To attach photos all you have to do is click the "upload attachment" button below the message box (below and left of the save, preview, and submit buttons), use the browse button to find the file on your computer, and then click "Add the file."


----------



## troutgass

Howdy Doody,

I went to post this and somebody beat me to the "how to post pictures" 

For me the easiest way is to get a free account on something like photobucket. After uploading your pictures to photobucket, you can put the mouse over a picture and it will have codes for different applications to use that picture. Use the img code and copy that into your post. You can use Photobucket for other places and needs as well.

Hope that helps. Looking forward to seeing your pics... I didn't know there were brookies there.


----------



## doody

Thanks for the help yall. I'll post up some pics tomorrow when I find the **** cord. Its cool that those brookies are self sustaining. I didn't think they looked like planters but I fished the same holes that I always do and have never caught a brookie in that creek. Weird. Then today it seemed every hole that could possibly hold a fish had brooks in it so the only conclusion that I could come up with was that it was recently stocked.

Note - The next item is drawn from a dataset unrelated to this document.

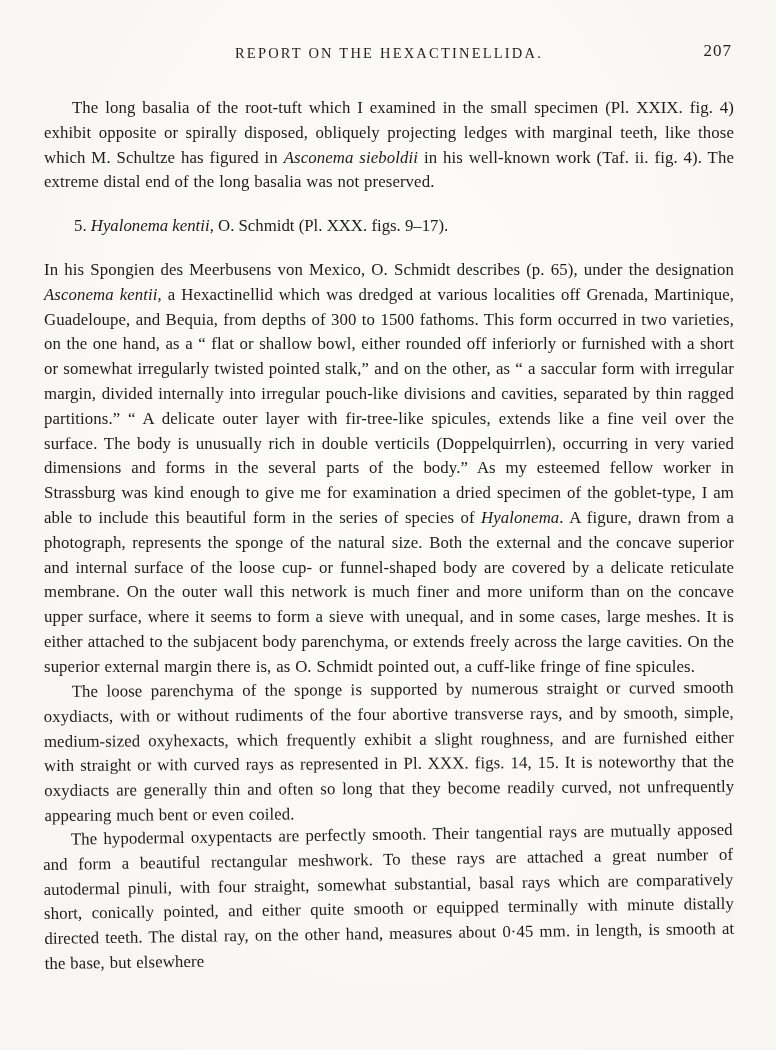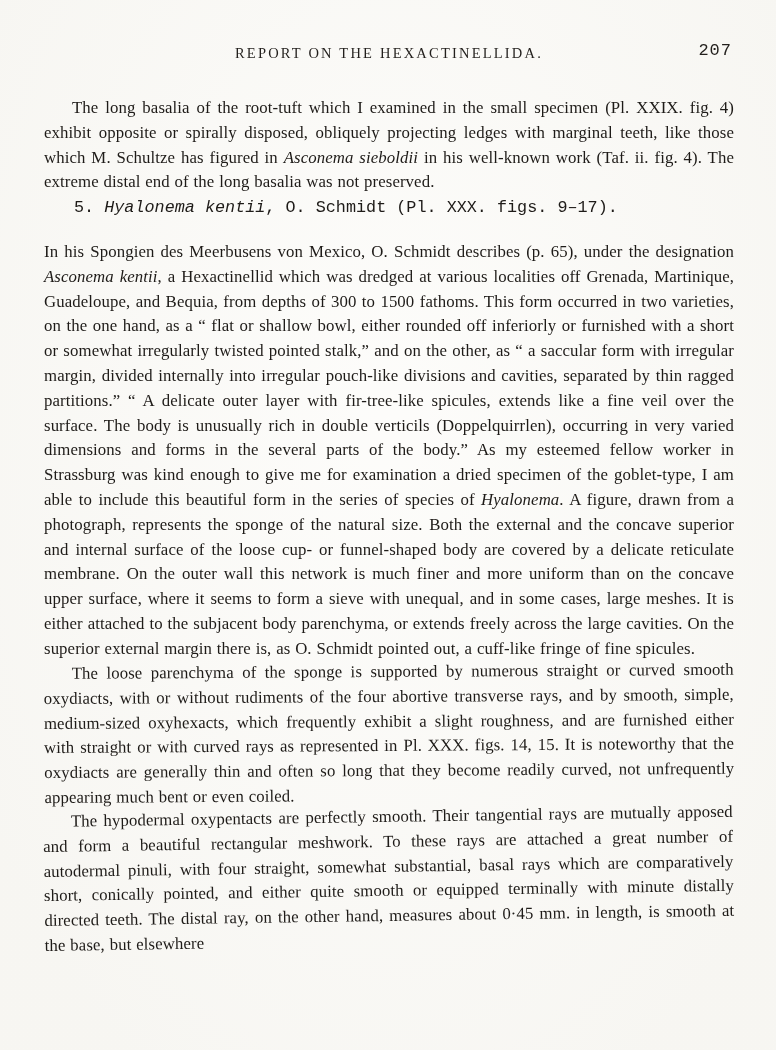"207" .page-number { font-family: Liberation Mono, monospace -> none }
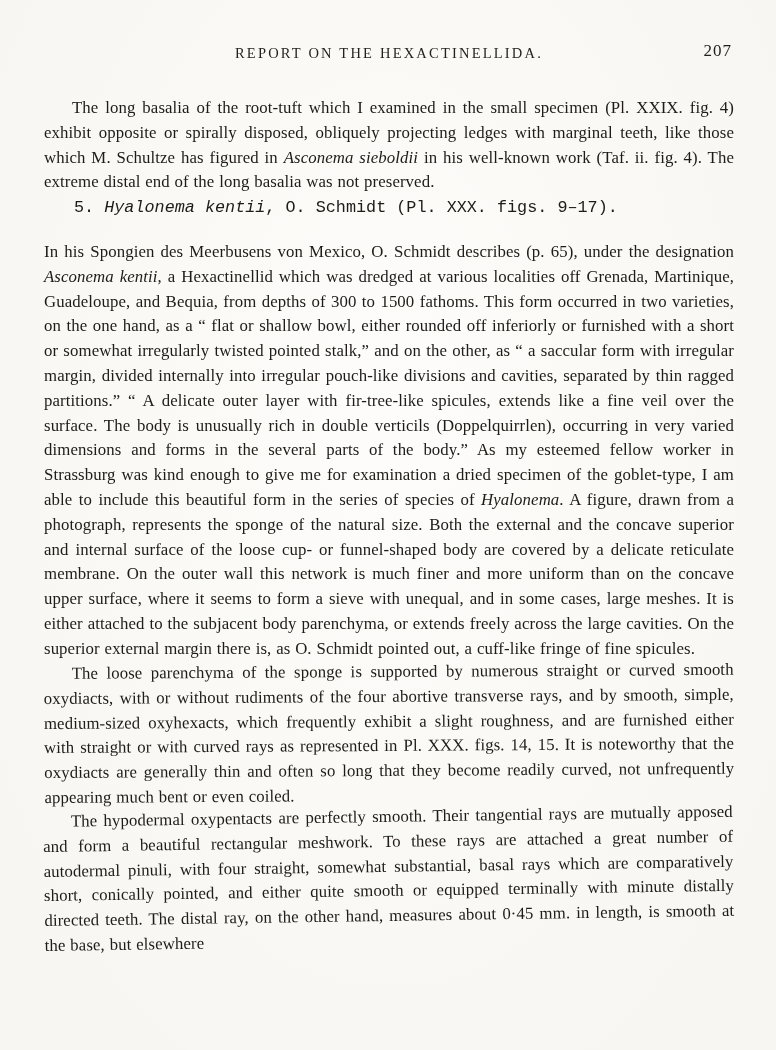"5. Hyalonema kentii, O. Schmidt" .section-heading { font-family: Liberation Mono, monospace -> none; margin: 1px 0 19px 0 -> 19px 0 19px 0 }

And flyguy, I think Silver Lake is up Big Cottonwood canyon?? Little Cottonwood is the one that goes to Alta and Snowbird. The only thing I've ever caught in Big Cottonwood canyon are browns. Either way, nice to have two nice little fisheries so close to home that surprisingly see little traffic.


----------



## flyguy7

O|* i'm an idiot! I read it wrong and thought you were talking about big cottonwood, not little. Sorry to confuse you with my inability to read!


----------



## troutscout

Any info about Brookies so close to the Wasatch front is going to be closely guarded and for a good reason. Like you have found out there are places near by so it's not some big secret but it I personally wouldn't parade the info around the net.


----------



## Daveoutside

has anyone tried fishing Little Cottonwood Creek west of I-15?


----------



## brookieguy1

Daveoutside said:


> has anyone tried fishing Little Cottonwood Creek west of I-15?

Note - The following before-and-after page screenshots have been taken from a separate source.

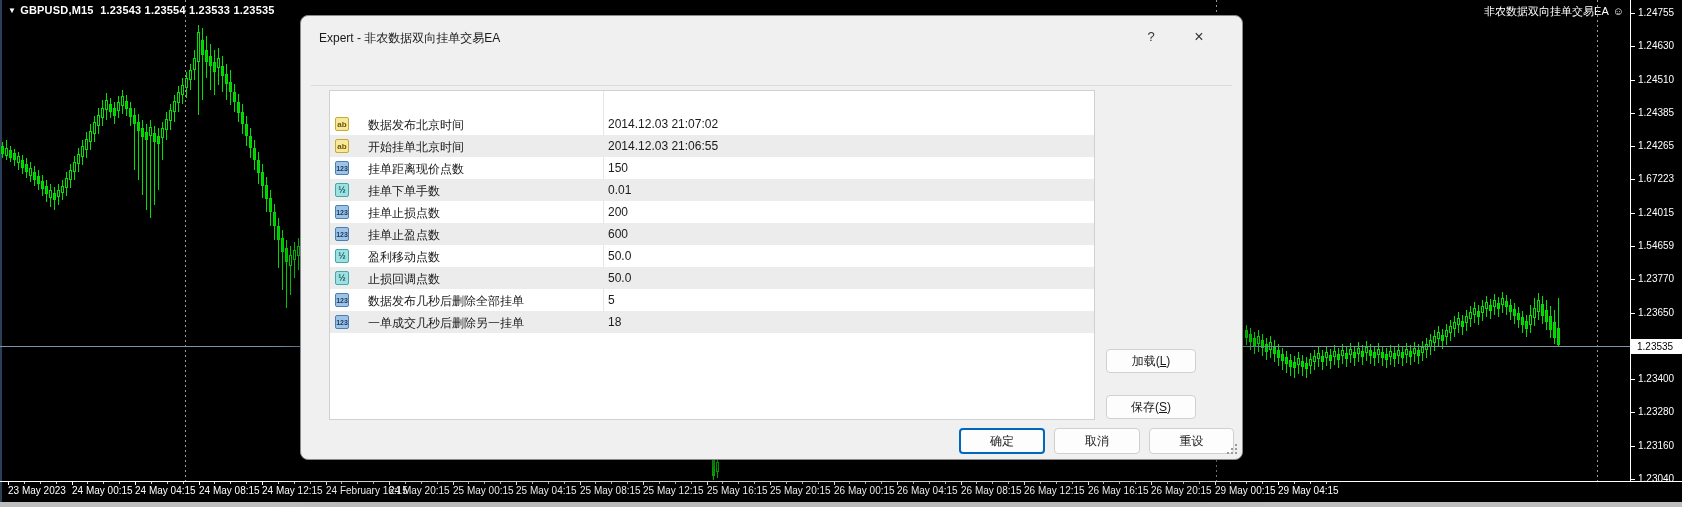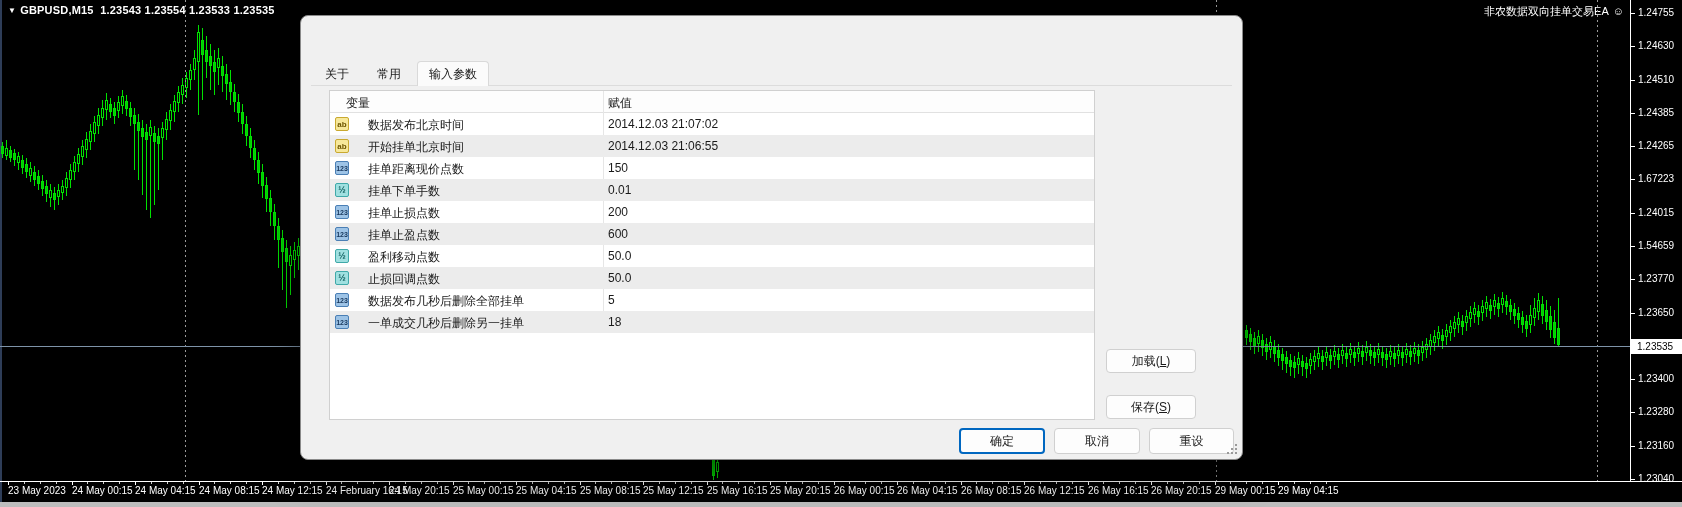"Expert - 非农数据双向挂单交易EA" div.titlebar { html: none -> <div> <div>Expert - 非农数据双向挂单交易EA</div> <div>?</div> <div>×</div> </div> }
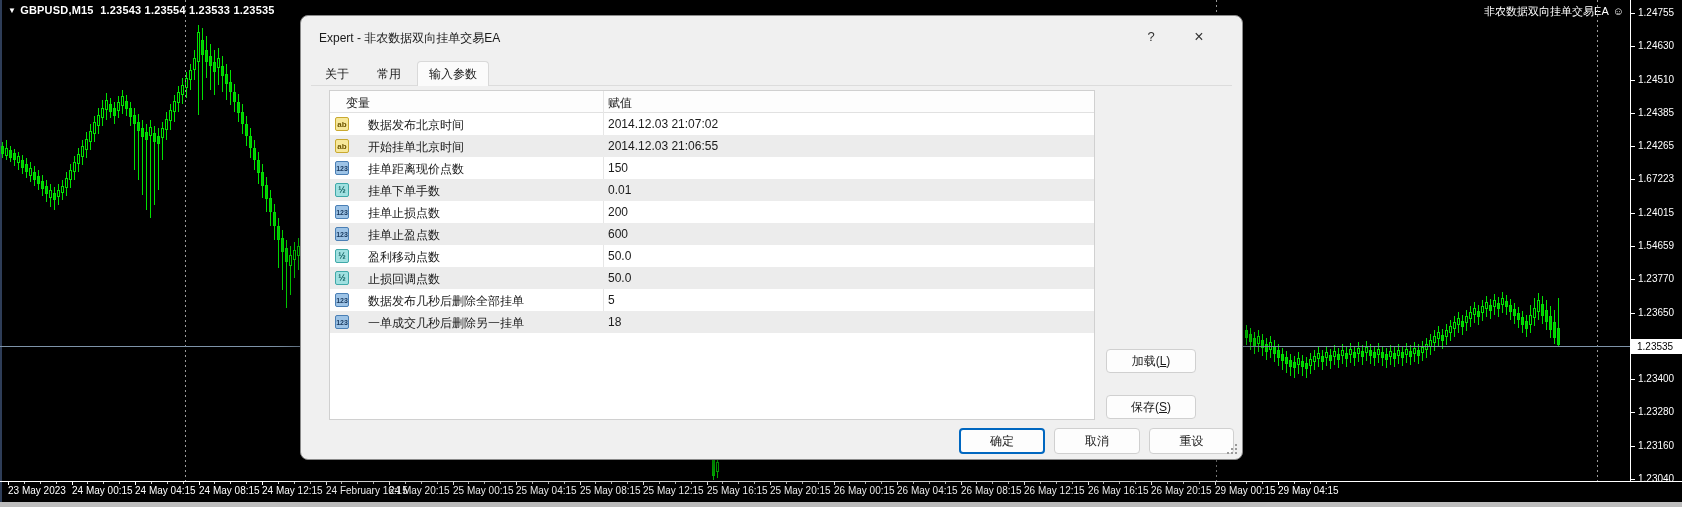"关于" div.tabs { html: <div> <div>关于</div> <div>常用</div> <div>输入参数</div> </div> -> none }
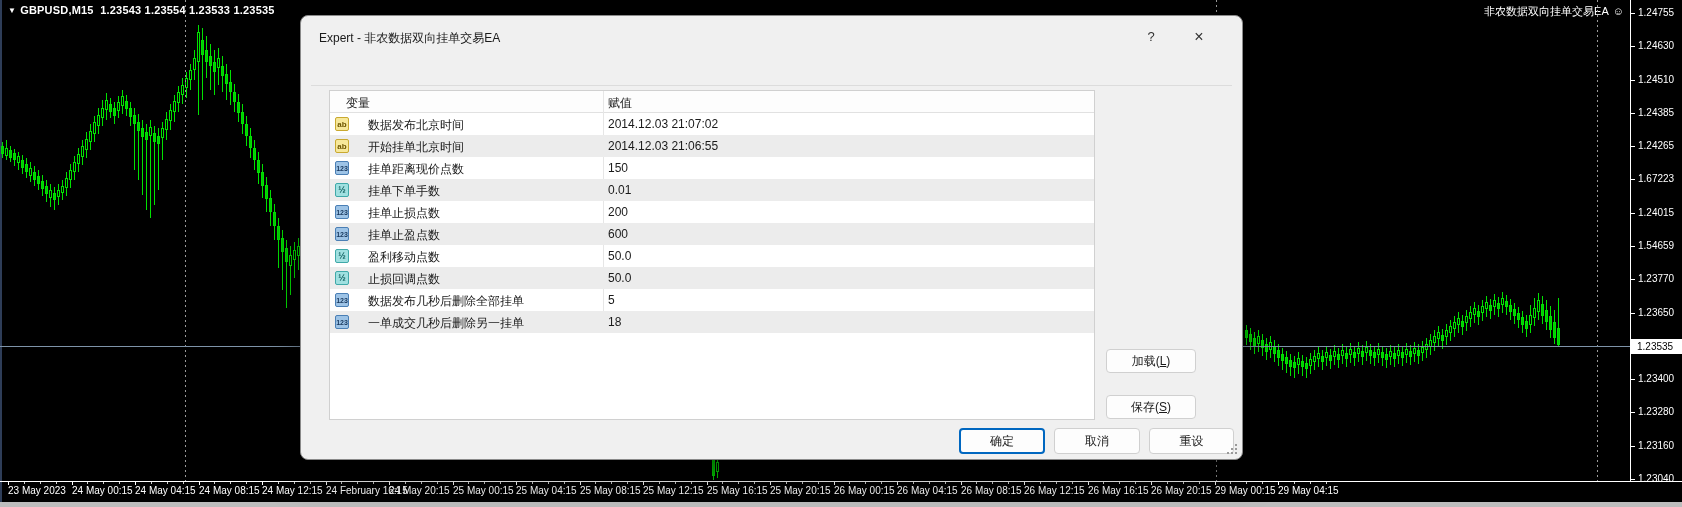"变量" div.thead { html: <div> <span>变量</span> <span>赋值</span> </div> -> none }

I'm not sure how many years ago it happened but LCC has been severely dewatered a ways below the water treatment plant. It has drastically reduced the amount of year-round water that goes downstream. I ride TRAX, and while I'm traveling north-south I cross all three, Little Cottonwood, Big Cottonwood, and Millcreek. Millcreek and BCC have much more and better quality water than LCC. In fact, I know both Big Cottonwood and Millcreek have good trout fishing from the mouth of the canyons to the Jordan River. You may have to pick and choose your spots, but there are plenty of fish.
Little Cottonwood, however, barely trickles and is sickly looking water from the Jordan River up to a quarter mile below Wasatch Boulevard.


----------



## spencerD

There's a lake, a Cecret Lake (see what I did there?) at the top of LCC that's frequented by hikers and little kids. There's some brookies in there. Not sure if they were planted there a while ago or what, but they probably got down into the rest of the stream from there.


----------



## brookieguy1

spencerD said:


> There's a lake, a Cecret Lake (see what I did there?) at the top of LCC that's frequented by hikers and little kids. There's some brookies in there. Not sure if they were planted there a while ago or what, but they probably got down into the rest of the stream from there.


I think it's pronounced "Kekret". I didn't know there were brookies in there though. Big 'ole slab-siders right?


----------



## brookieguy1

There are brookies in many of the mountain streams throughout the state. Tough to tell when they were originally stocked. One thing for sure, once planted, they can survive and fill a niche.
Though not native, and seldom grow large, I don't complain about brookies in our mountain streams. Just as good as cutts, browns or 'bows in my opinion.


----------



## hondodawg

I live on little cottonwood creek. It's bone dry in the 2000 east area. All the water is diverted in the mouth of the canyon. They did flush it for a few hours last week.


----------